= How to complete this task =
Which lines in the data below contain the string "subtotal"? Show each one.

Difference listings:
>>>

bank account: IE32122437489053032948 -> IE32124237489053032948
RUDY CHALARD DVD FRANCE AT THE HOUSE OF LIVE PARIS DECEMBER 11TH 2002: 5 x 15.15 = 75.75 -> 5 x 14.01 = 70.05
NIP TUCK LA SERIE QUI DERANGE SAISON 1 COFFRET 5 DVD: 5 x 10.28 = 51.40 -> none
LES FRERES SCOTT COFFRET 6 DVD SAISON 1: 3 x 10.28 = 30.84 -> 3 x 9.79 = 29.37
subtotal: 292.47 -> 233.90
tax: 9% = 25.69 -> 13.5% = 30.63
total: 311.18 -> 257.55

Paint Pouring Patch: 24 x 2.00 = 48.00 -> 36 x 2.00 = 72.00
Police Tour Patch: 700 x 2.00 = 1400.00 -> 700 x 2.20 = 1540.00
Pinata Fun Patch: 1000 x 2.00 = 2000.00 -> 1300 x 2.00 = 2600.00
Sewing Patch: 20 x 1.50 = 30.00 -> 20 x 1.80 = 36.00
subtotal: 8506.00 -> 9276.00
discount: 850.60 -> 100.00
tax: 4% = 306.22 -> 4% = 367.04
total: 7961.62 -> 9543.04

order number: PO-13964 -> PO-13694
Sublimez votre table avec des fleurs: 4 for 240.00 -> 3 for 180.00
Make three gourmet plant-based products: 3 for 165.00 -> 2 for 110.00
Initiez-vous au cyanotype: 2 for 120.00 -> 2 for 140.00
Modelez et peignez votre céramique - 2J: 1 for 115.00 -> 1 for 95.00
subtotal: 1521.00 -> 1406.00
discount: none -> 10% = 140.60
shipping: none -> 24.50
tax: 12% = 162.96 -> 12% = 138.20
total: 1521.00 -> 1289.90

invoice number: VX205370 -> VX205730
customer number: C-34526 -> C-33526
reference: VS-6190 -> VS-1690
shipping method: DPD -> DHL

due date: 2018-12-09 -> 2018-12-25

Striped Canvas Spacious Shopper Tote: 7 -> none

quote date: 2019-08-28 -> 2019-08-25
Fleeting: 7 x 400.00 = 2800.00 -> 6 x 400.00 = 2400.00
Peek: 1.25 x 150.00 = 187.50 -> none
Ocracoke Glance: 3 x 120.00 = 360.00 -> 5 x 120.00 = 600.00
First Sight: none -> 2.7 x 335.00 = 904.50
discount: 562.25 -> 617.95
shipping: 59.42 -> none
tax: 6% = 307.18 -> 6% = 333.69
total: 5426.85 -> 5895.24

<<<

= Your solution =
subtotal: 292.47 -> 233.90
subtotal: 8506.00 -> 9276.00
subtotal: 1521.00 -> 1406.00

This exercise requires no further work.